_About this task:_ From the first line through the line containing "text-align: none ->", transcribe the records exactly and include no other lines.
[[ The records, beginning ]]
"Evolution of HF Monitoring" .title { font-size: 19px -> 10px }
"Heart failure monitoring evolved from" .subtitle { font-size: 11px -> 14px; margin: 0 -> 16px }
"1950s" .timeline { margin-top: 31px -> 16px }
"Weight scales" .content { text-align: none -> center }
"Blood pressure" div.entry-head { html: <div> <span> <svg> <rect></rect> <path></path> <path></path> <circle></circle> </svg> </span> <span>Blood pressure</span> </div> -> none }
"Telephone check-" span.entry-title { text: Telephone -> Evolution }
[[ The records, end ]]
_Response for this exercise:_
"Evolution of HF Monitoring" .title { font-size: 19px -> 10px }
"Heart failure monitoring evolved from" .subtitle { font-size: 11px -> 14px; margin: 0 -> 16px }
"1950s" .timeline { margin-top: 31px -> 16px }
"Weight scales" .content { text-align: none -> center }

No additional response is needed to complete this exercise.